_Aim of the task_
Please set down, unchanged, the line containing "[24,157,81,167] Myrtle- ford" and all the lines that follow it until the data below ends.

_Change detection data_
==========
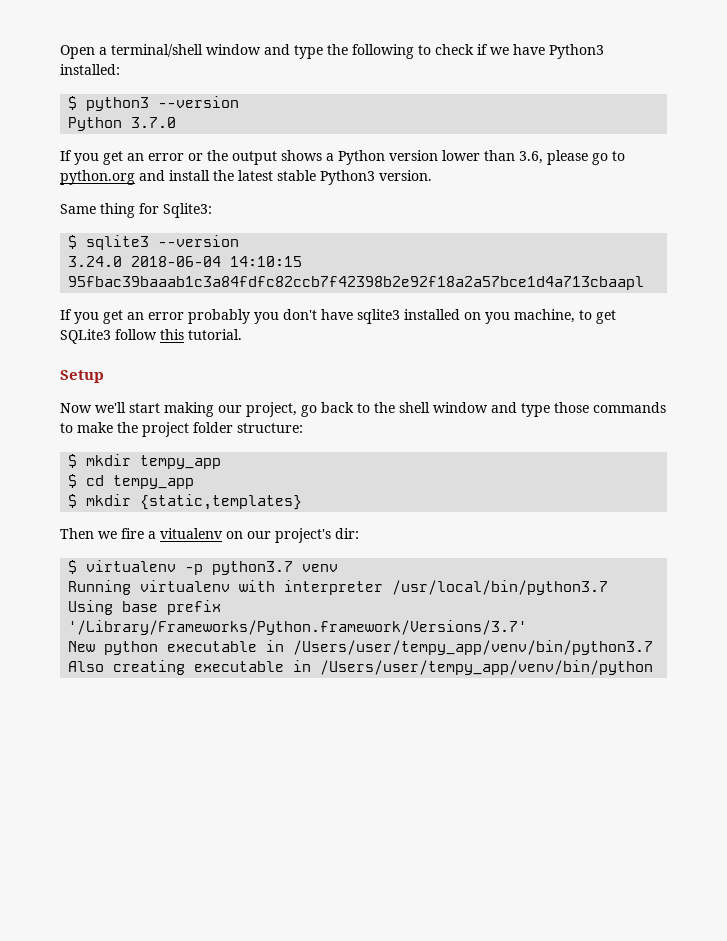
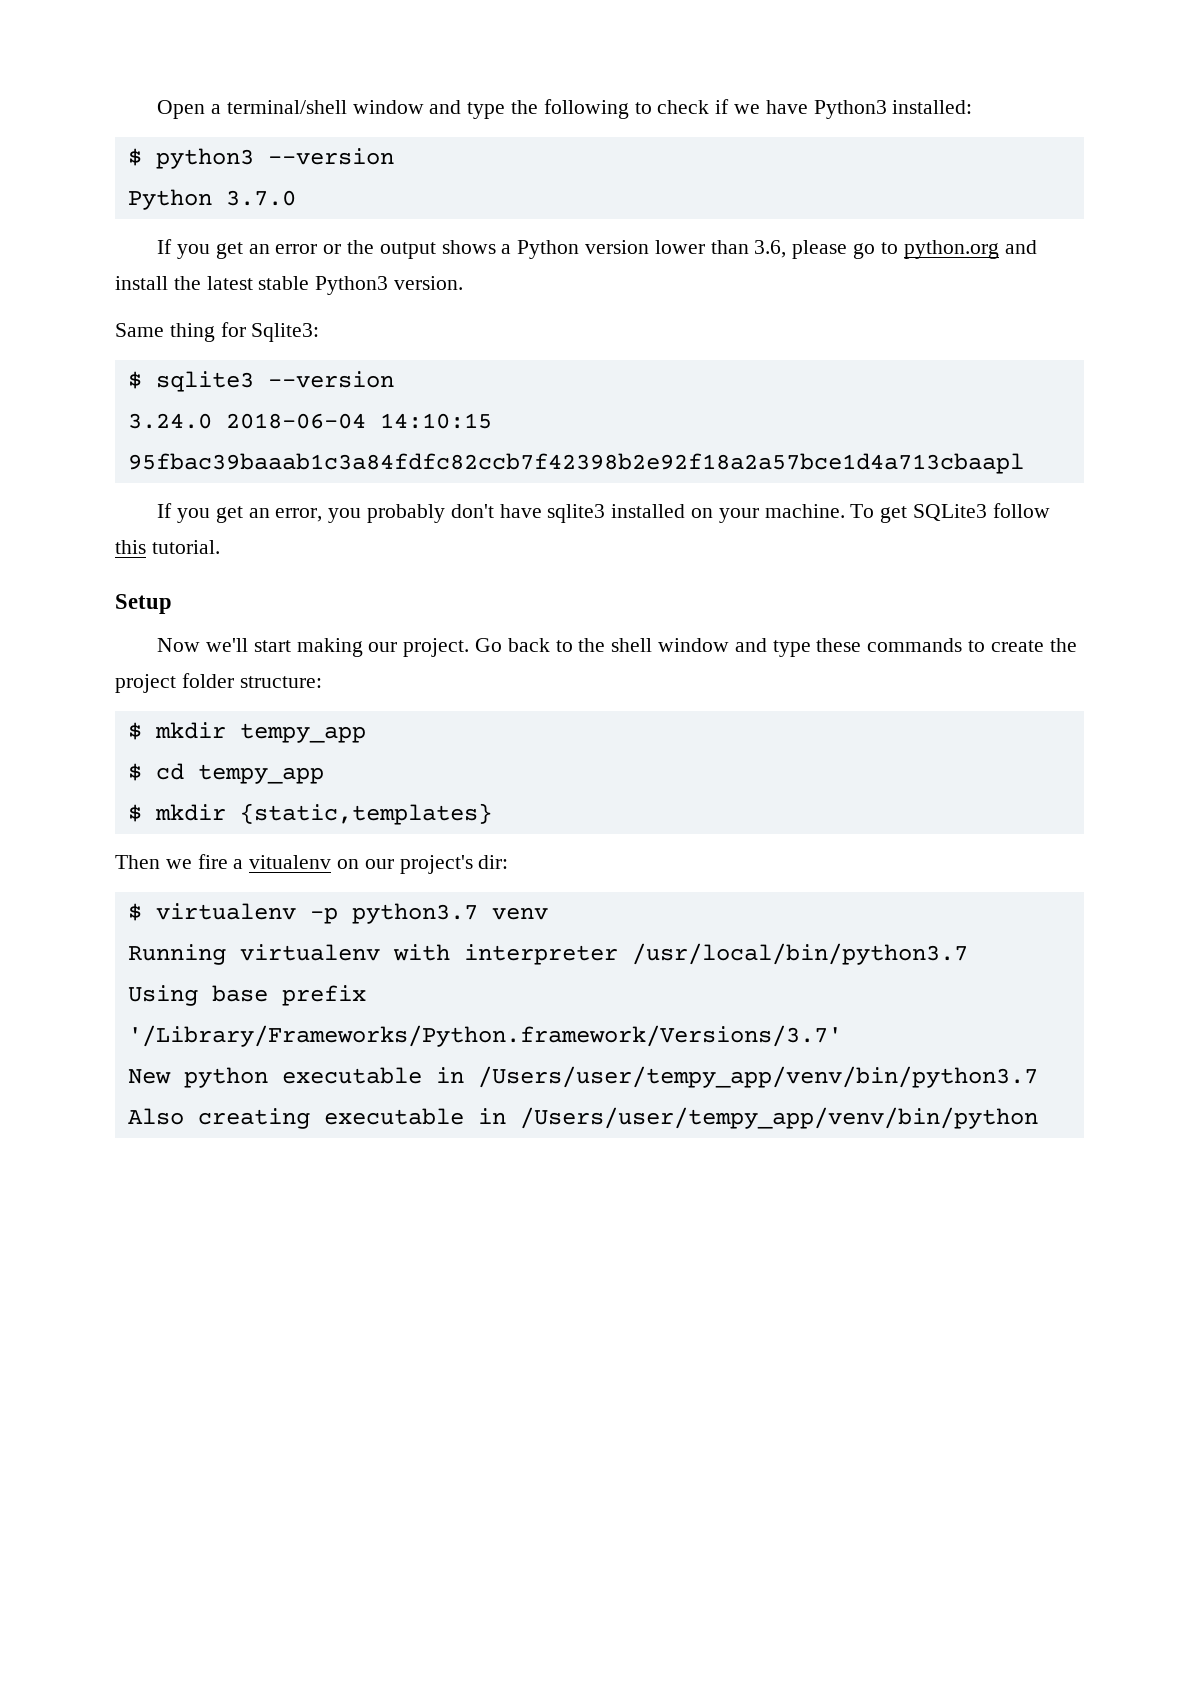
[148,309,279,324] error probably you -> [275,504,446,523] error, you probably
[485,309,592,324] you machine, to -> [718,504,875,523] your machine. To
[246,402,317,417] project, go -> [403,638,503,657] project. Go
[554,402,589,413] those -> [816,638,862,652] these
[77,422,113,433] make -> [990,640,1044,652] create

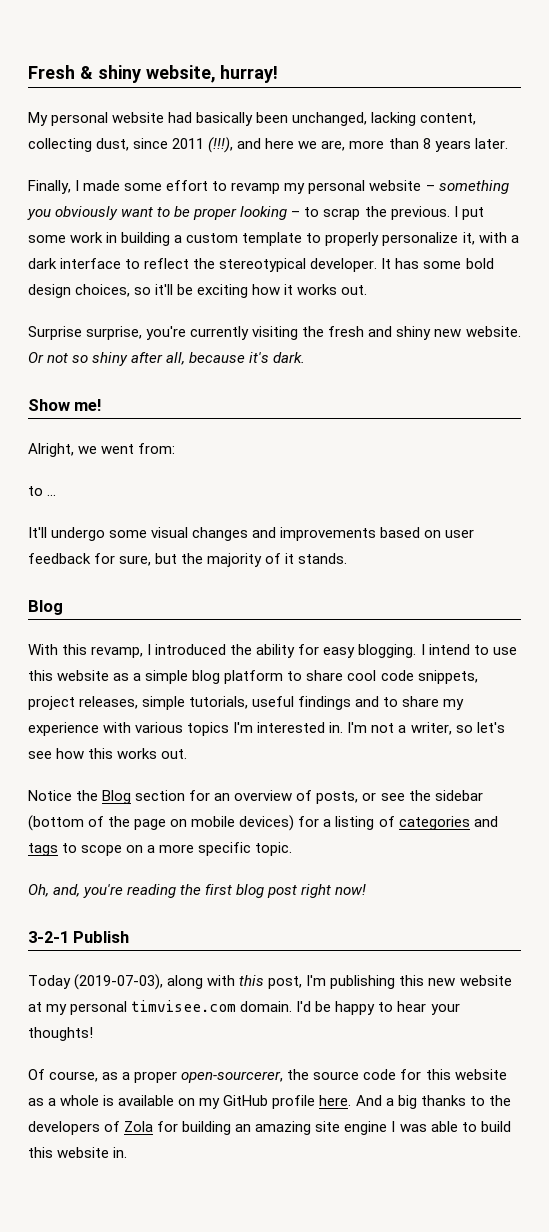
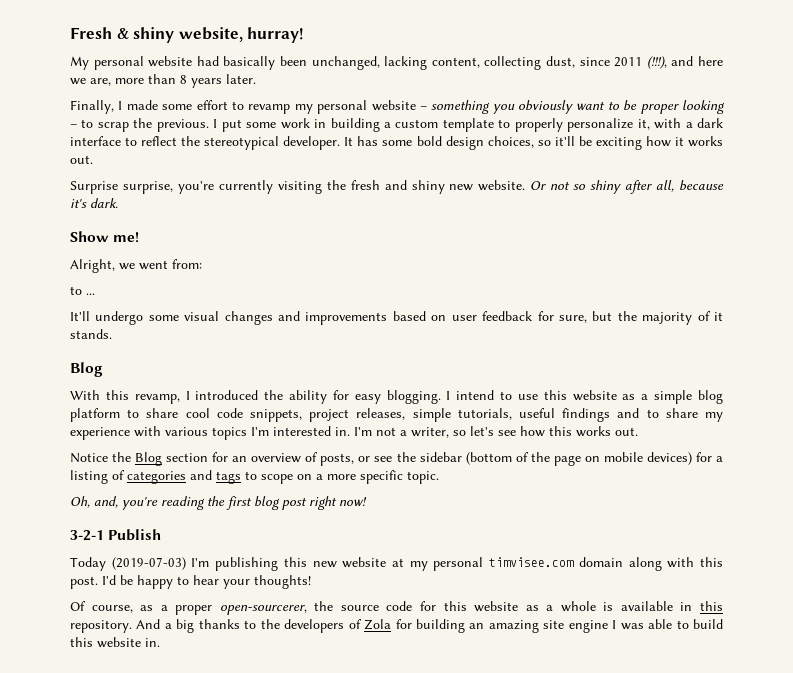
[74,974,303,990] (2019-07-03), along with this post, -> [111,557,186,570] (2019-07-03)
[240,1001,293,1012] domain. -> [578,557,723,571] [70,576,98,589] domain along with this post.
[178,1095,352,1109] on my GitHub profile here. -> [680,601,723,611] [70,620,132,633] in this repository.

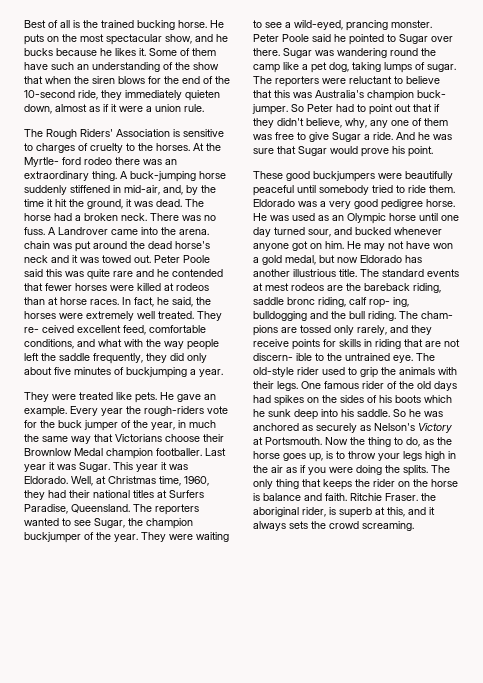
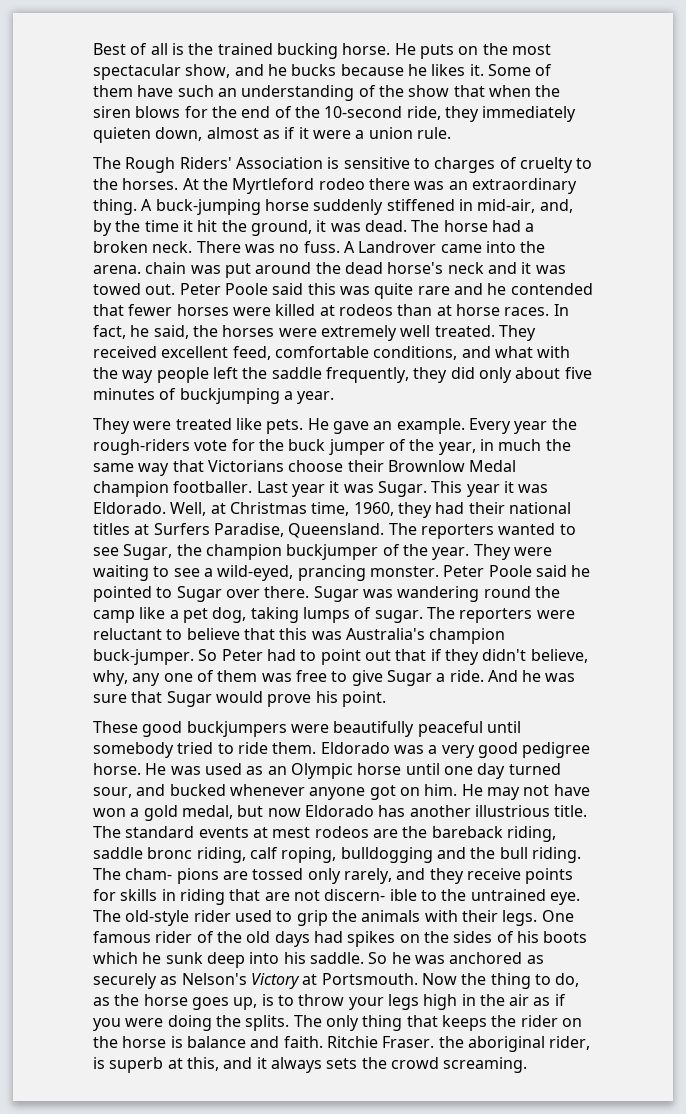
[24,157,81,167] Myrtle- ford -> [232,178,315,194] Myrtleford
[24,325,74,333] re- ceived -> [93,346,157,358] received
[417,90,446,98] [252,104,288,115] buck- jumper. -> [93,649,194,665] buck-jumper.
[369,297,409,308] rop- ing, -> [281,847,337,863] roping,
==========
_Solution_
[24,157,81,167] Myrtle- ford -> [232,178,315,194] Myrtleford
[24,325,74,333] re- ceived -> [93,346,157,358] received
[417,90,446,98] [252,104,288,115] buck- jumper. -> [93,649,194,665] buck-jumper.
[369,297,409,308] rop- ing, -> [281,847,337,863] roping,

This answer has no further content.